Si Bill Gates, le retraité de Microsoft auquel Jack Ma est parfois comparé, a misé sur l'agriculture et la santé en Afrique, le self-made-man originaire de Hangzhou a, lui, parié sur l'économie numérique. En novembre dernier, il s'est rendu à Accra, la capitale ghanéenne, pour remettre un million de dollars à dix startuppers africains. Pas moins de 10 000 candidatures d'entrepreneurs avaient été retenues pour cette compétition organisée par sa fondation.
La success story de ce fils d'ouvrier, ancien professeur d'anglais, est une source d'inspiration pour une jeunesse africaine connectée et décomplexée, dont il repère les meilleurs éléments, en envoyant des centaines d'étudiants se former au siège d'Alibaba.
Le philanthrope avance ses pions
"Jack Ma se présente comme un philanthrope, mais en aidant ces start-ups africaines, il avance ses propres pions pour investir sur un continent émergent", estime Thierry Pairault, spécialiste des relations Chine-Afrique et directeur de recherche au CNRS. Ma, qui est membre du Parti communiste chinois, est-il également missionné par les autorités pour promouvoir une image bienveillante de Pékin ? "Quand le milliardaire français Bernard Arnault fait un don en Afrique, on ne dit pas que c'est la France, Jack Ma n'agit pas sur ordre de la Chine", considère le sinologue. Mais, évidemment, il ne peut pas non plus se permettre d'agir contre les intérêts du régime, ce serait trop risqué pour lui"
A l'évidence, les autorités de Pékin sont satisfaites. Dans chaque pays africain, les livraisons d'équipements médicaux de Jack Ma sont relayées avec emphase par l'ambassadeur chinois sur place. Ces opérations sont en phase avec la "diplomatie du masque" menée par la Chine, qui veut se présenter comme un leader mondial à la fois charitable et efficace.
De fait, l'homme d'affaires offre un visage plus avenant de l'aide chinoise que la propagande officielle nationaliste. "La Chine a complexifié sa stratégie d'influence à l'égard du reste du monde, en encourageant désormais les initiatives privées, en particulier en Afrique", relève le chercheur sud-africain Cobus van Staden.
L'Ethiopie comme tête de pont
Et si Jack Ma a choisi l'Ethiopie pour centraliser ses centaines de tonnes d'aide médicale, avant de les redistribuer par avion sur tout le continent, c'est autant en raison de la force de frappe de la compagnie aérienne nationale Ethiopian Airlines que des solides liens qu'entretient Pékin avec le régime d'Addis Abeba.

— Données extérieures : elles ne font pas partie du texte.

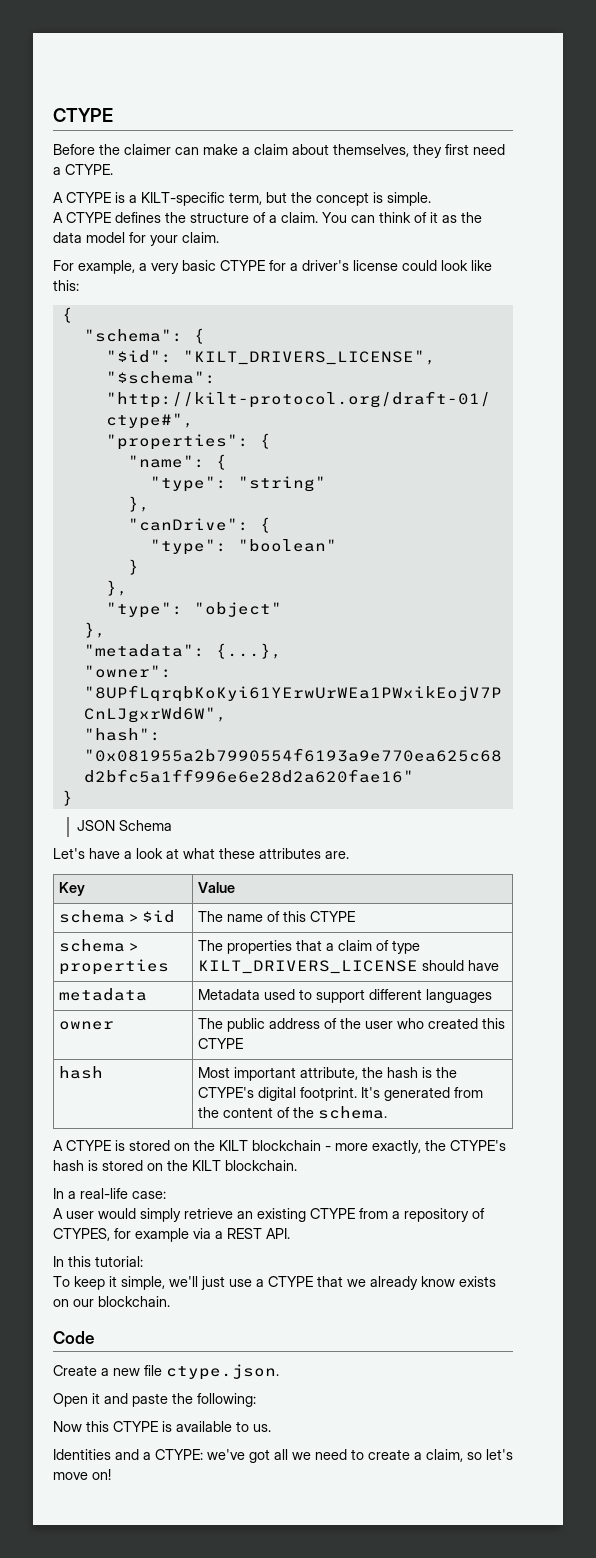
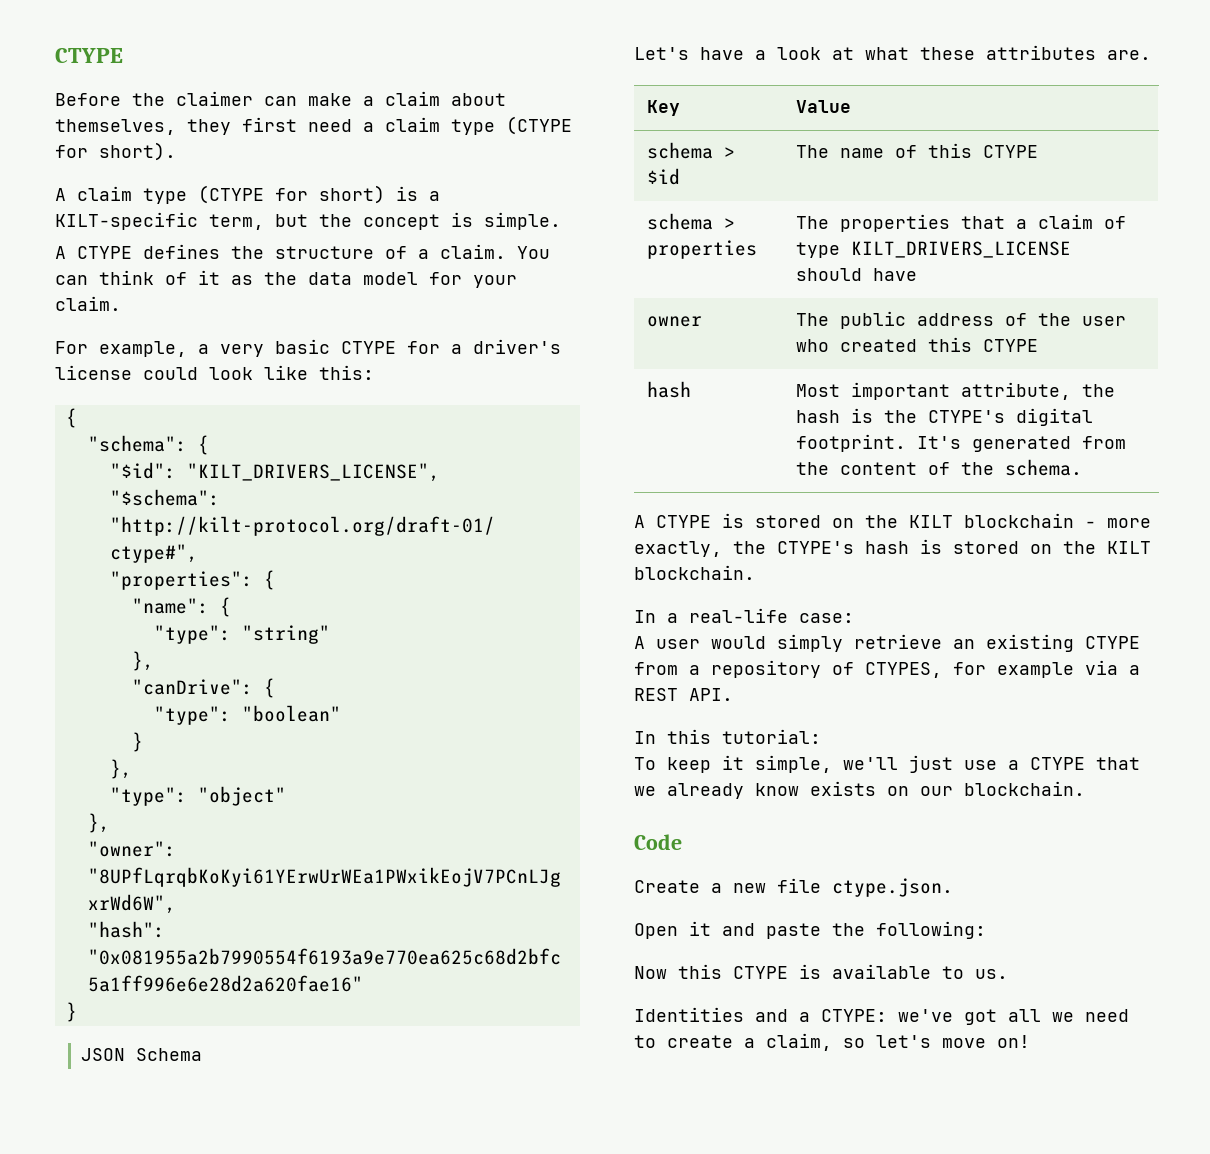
[65,164,113,175] [53,192,111,203] CTYPE. // A CTYPE -> [385,116,572,135] [55,142,176,161] [55,185,385,204] claim type (CTYPE for short). // A claim type (CTYPE for short)
[83,643,282,659] // "metadata": {...}, -> (110, 823) none
[59,988,148,1001] [198,989,493,1003] // metadata | Metadata used to support different languages -> (918, 274) none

"En 2017, en s'appuyant sur les voix africaines, Pékin était parvenu à faire élire l'Ethiopien Tedros Adhanom Ghebreyesus au poste de directeur général de l'Organisation mondiale de la santé (OMS)", rappelle Thierry Pairault. Le microbiologiste à la tête de l'OMS est aujourd'hui accusé d'avoir été trop conciliant avec la Chine, en sonnant trop tardivement l'alarme quand l'épidémie a débuté.